#### [RAW DATA]
★ ★ ★ ★ ★ ★ ★
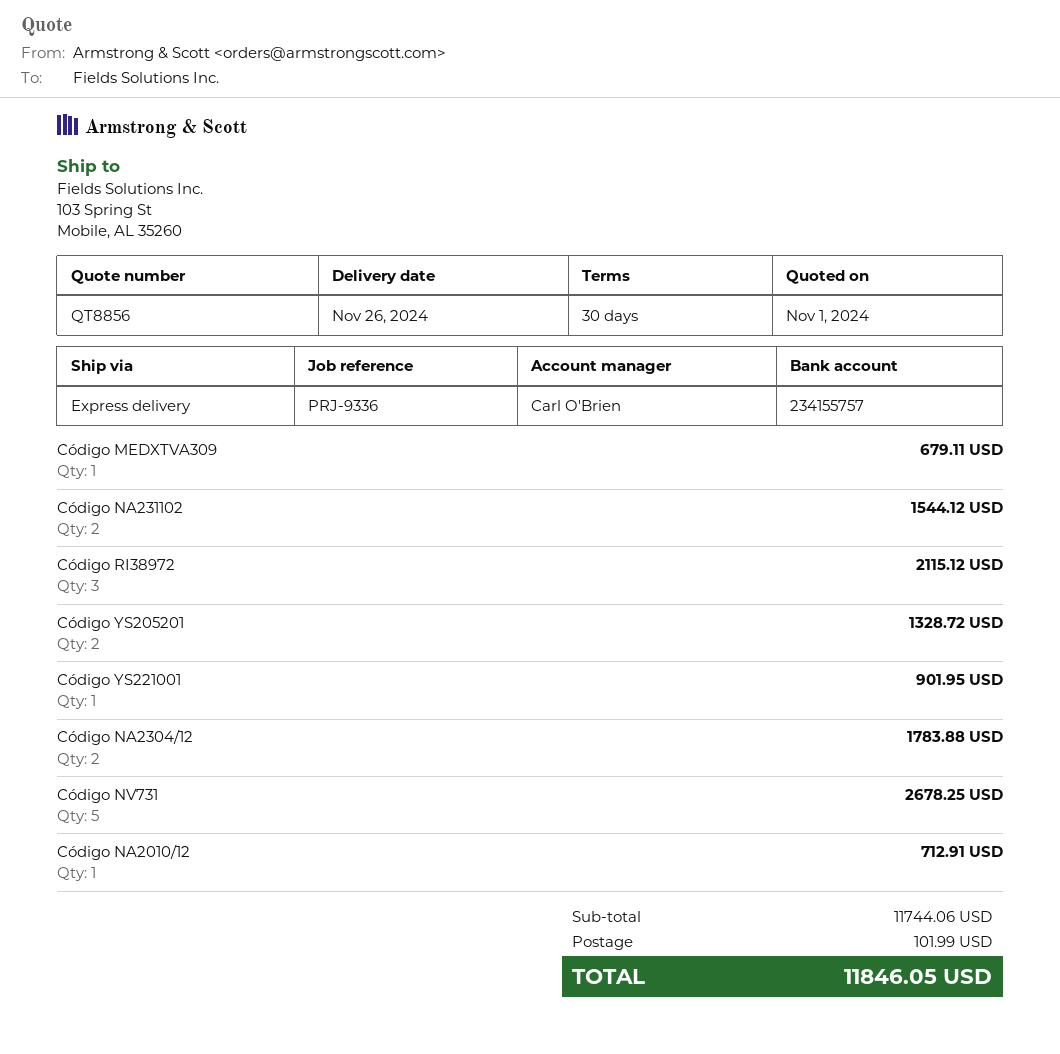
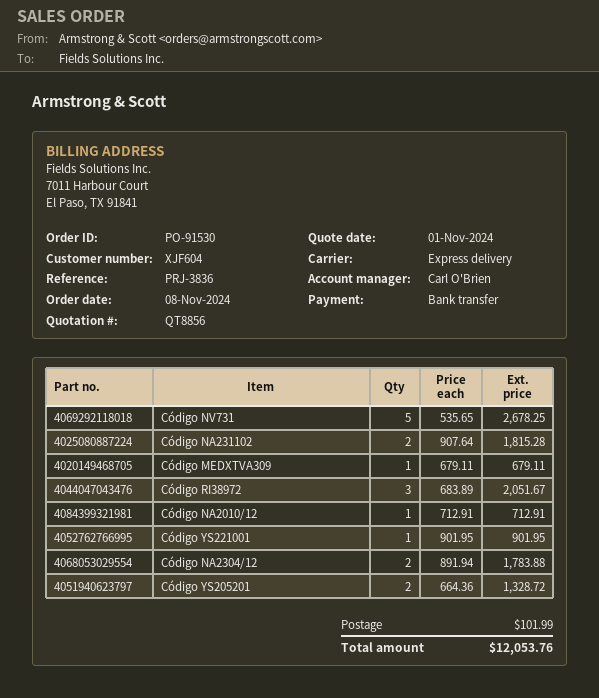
reference: PRJ-9336 -> PRJ-3836
Código NA231102: 2 for 1544.12 -> 2 for 1815.28
Código RI38972: 3 for 2115.12 -> 3 for 2051.67
total: 11846.05 -> 12053.76

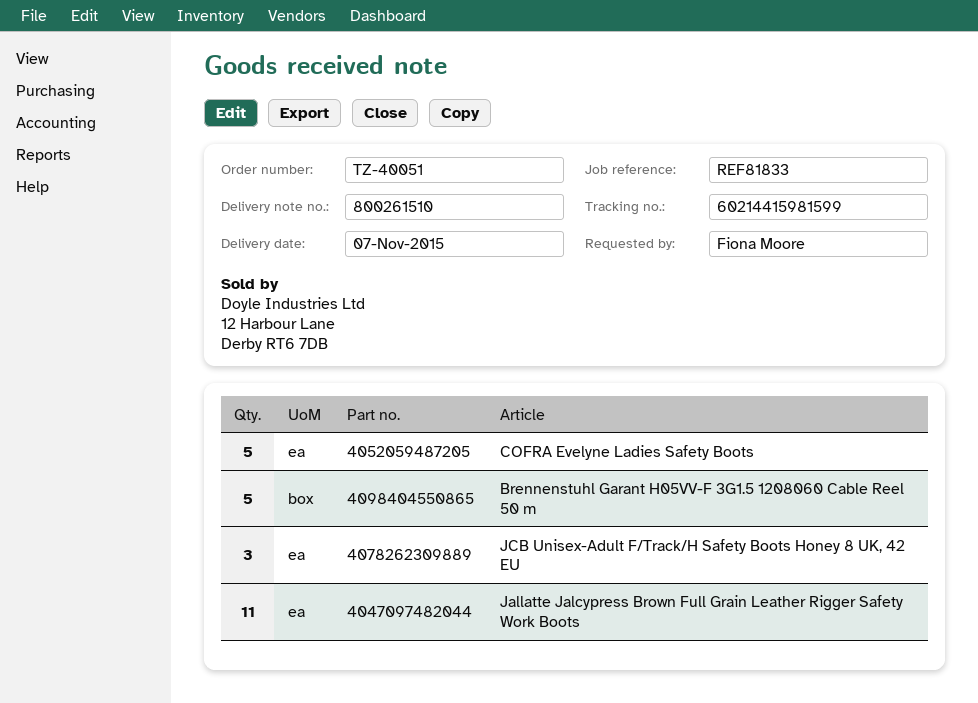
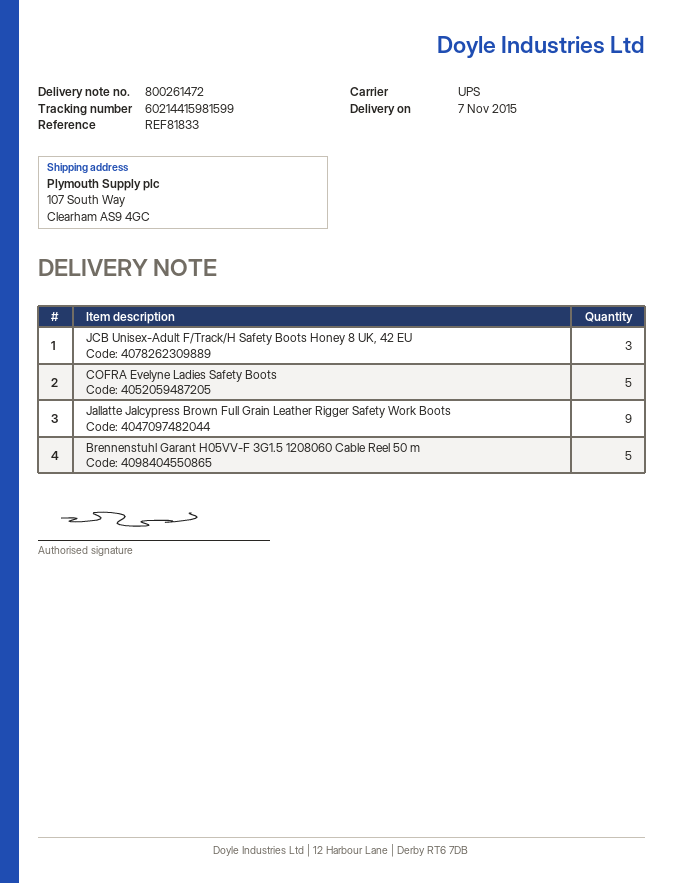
delivery note number: 800261510 -> 800261472
Jallatte Jalcypress Brown Full Grain Leather Rigger Safety Work Boots: 11 -> 9

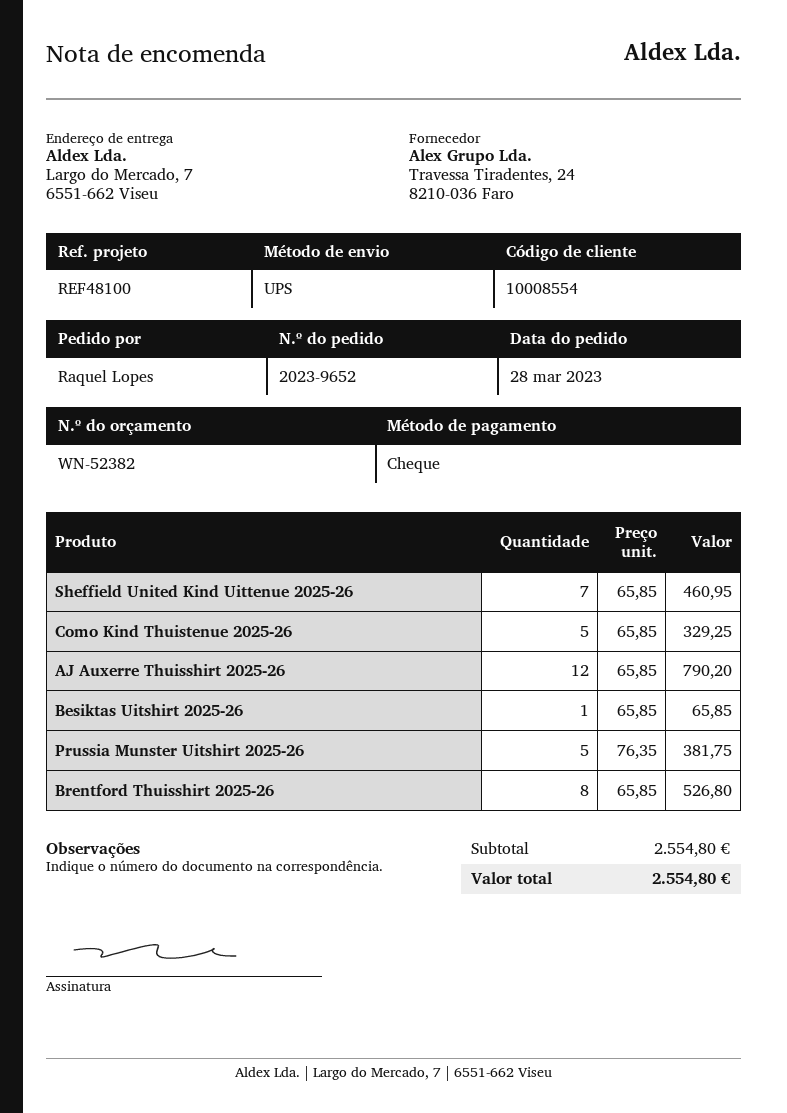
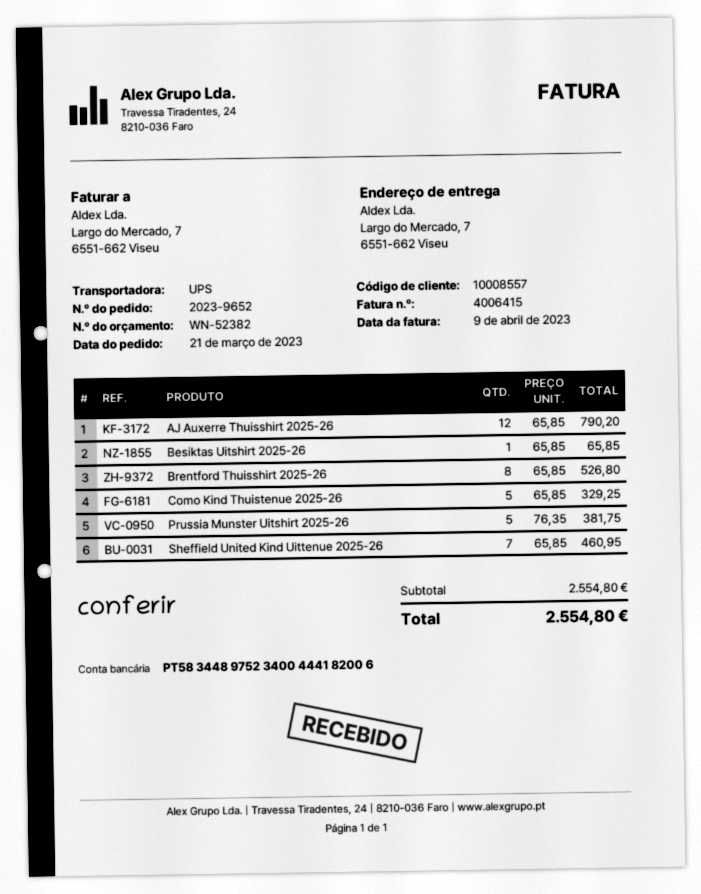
order date: 2023-03-28 -> 2023-03-21
customer number: 10008554 -> 10008557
★ ★ ★ ★ ★ ★ ★
#### [AIM OF THE EXERCISE]
Within the entries above, find the string "Código" and return each line that holds it.

#### [RESULT OF THIS EXERCISE]
Código NA231102: 2 for 1544.12 -> 2 for 1815.28
Código RI38972: 3 for 2115.12 -> 3 for 2051.67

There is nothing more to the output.